Lave as grelhas com água destilada durante um minuto. Por fim, pós-coloração por 15 minutos com acetato de urinol a 1% dissolvido em água destilada em temperatura ambiente após lavar as grades com água destilada por um minuto, secar ao ar em uma caixa de grade. A coloração negativa do material vegetal restante é realizada enquanto a preparação da amostra está sendo realizada automaticamente pelo processador de tecidos de micro-ondas.

Primeiro, colha cerca de 100 miligramas de material foliar infectado com TMV e prepare o SAP bruto homogeneizando o material por dois minutos com uma lâmina de barbear em um microscópio. Deslize em sorens e tampão fosfato. Transfira 20 microlitros do homogeneizado resultante para o primeiro poço de um microscópio revestido de Teflon.

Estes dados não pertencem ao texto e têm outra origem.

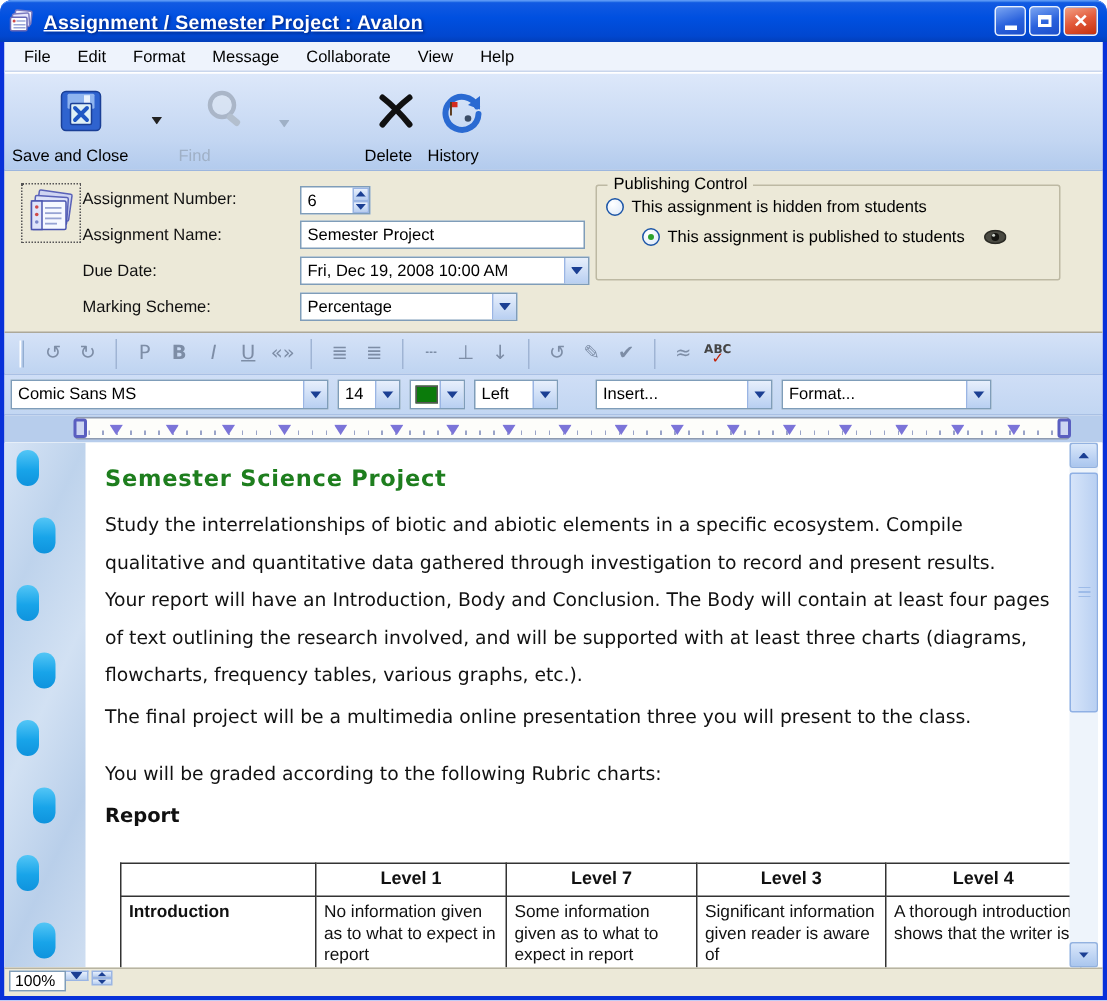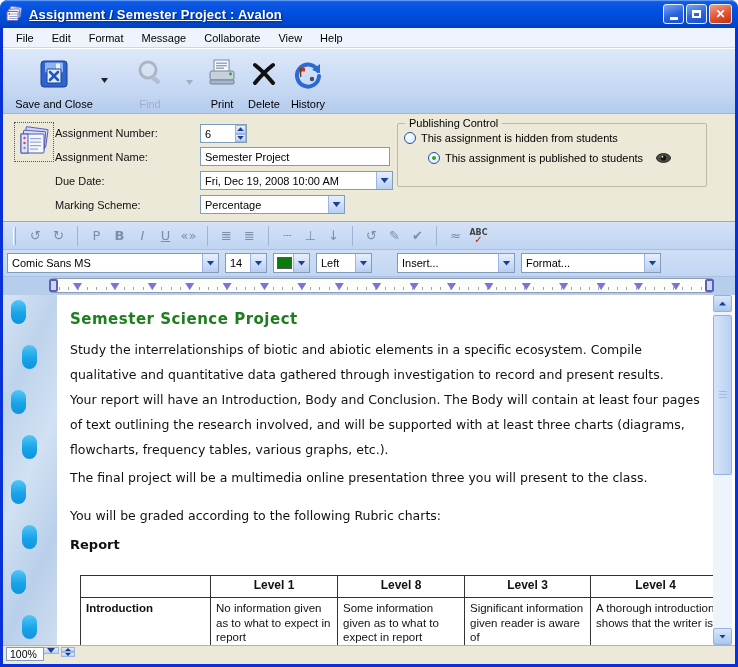"Save and Close" .tbtn { text-align: center -> left }
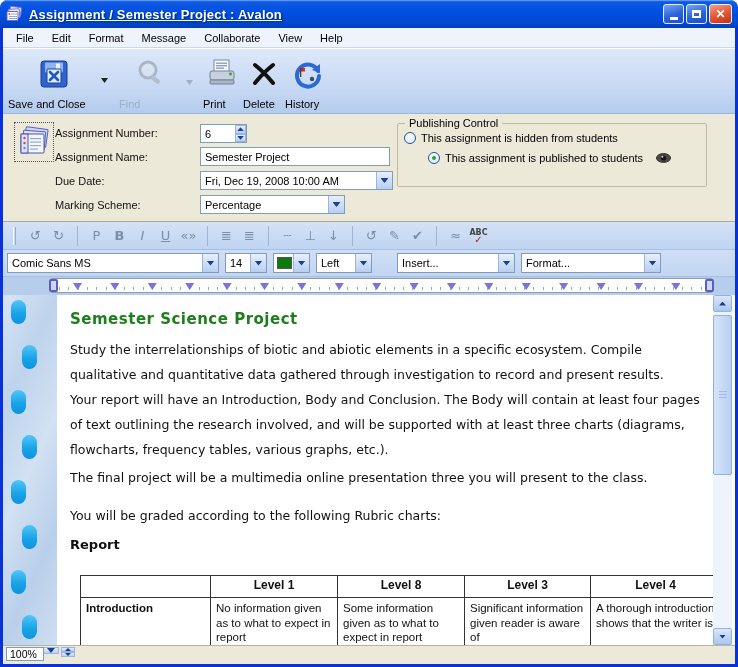"Print" div.tbtn { html: <div> <div> <svg> <rect></rect> <rect></rect> <rect></rect> <rect></rect> <rect></rect> <rect></rect> <circle></circle> </svg> </div> <div>Print</div> </div> -> none }
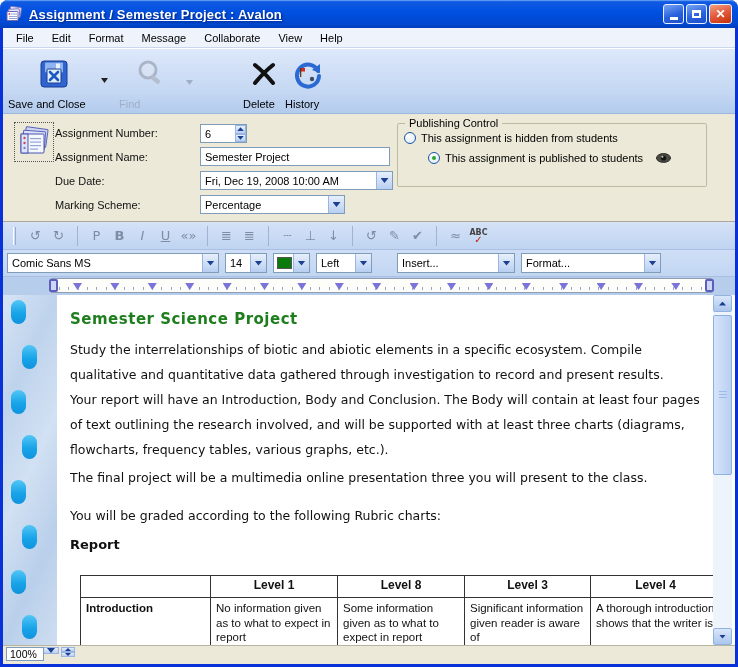"Level 8" th { text: 8 -> 7 }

Slide com quatro ou mais poços. Em seguida, coloque uma grade revestida com VAR em cima do homogeneizado com o lado revestido com VAR voltado para a gota incubar por cinco minutos. Lave a grade por dois minutos, colocando-a em cima de uma gota de sorens e tampão fosfato.

Repita a lavagem por mais dois minutos. Em seguida, incube a grade por um minuto com uma solução de ácido fosfóbico recém-preparada. Após um minuto, remova a grade e deixe-a secar ao ar.

Em uma caixa de grade, coloque a grade corada negativamente no porta-amostras e examine-a com um microscópio eletrônico de transmissão. Enquanto a polimerização está sendo realizada automaticamente pelo processador de tecidos de micro-ondas, tire pelo menos 10 imagens de íons corados negativamente escolhidos aleatoriamente. Pelo menos 10 ou mais íons devem estar visíveis em cada imagem.

Com o microscópio eletrônico de transmissão com uma ampliação primária de 21.000 x ou mais, deve-se tomar cuidado para que todas as imagens tenham a mesma ampliação. As seções contendo as amostras de tecido que foram processadas automaticamente pelo processador de tecidos de micro-ondas também são examinadas com um microscópio eletrônico de transmissão. A análise das imagens adquiridas pelo TEM pode ser realizada usando qualquer análise de imagem.

Software de computador com ferramenta de análise de partículas. Meça o comprimento e o tamanho de pelo menos 100 partículas de vírus individuais escolhidas aleatoriamente nas micrografias retiradas das amostras coradas negativamente. Calcule as médias e desvios padrão para obter um comprimento e largura médios das partículas virais visualizadas por métodos de coloração negativa e MET após a preparação da amostra assistida por micro-ondas.

Alterações ultraestruturais típicas induzidas por TMV, como grandes áreas contendo íons alinhados em forma paralela, puderam ser observadas com o microscópio eletrônico de transmissão no citosol de células infectadas de tabaco nicotiana. Nesta micrografia eletrônica de transmissão, C representa o cloroplasto com amido. St.M é para mitocôndria e é para núcleo, e V é para vacúolo.

Além disso, no SAP bruto de folhas infectadas por TMV, as partículas de TMV podem ser observadas como estruturas em forma de bastonete após coloração negativa. Figura um B. Este gráfico mostra a distribuição relativa de comprimento e largura de 100 partículas de TMV conforme apareceram no microscópio eletrônico. Após a coloração negativa, a análise da imagem da seiva das folhas infectadas das partículas do vírus revelou um tamanho médio para TMV de 280 nanômetros de comprimento e 17 nanômetros de largura Após seu desenvolvimento para diagnosticar rapidamente doenças virais cerebrais.

Essa técnica pode abrir caminho para pesquisadores nas áreas de patologia animal e humana diagnosticarem rapidamente doenças animais e humanas por microscopia eletrônica de transmissão.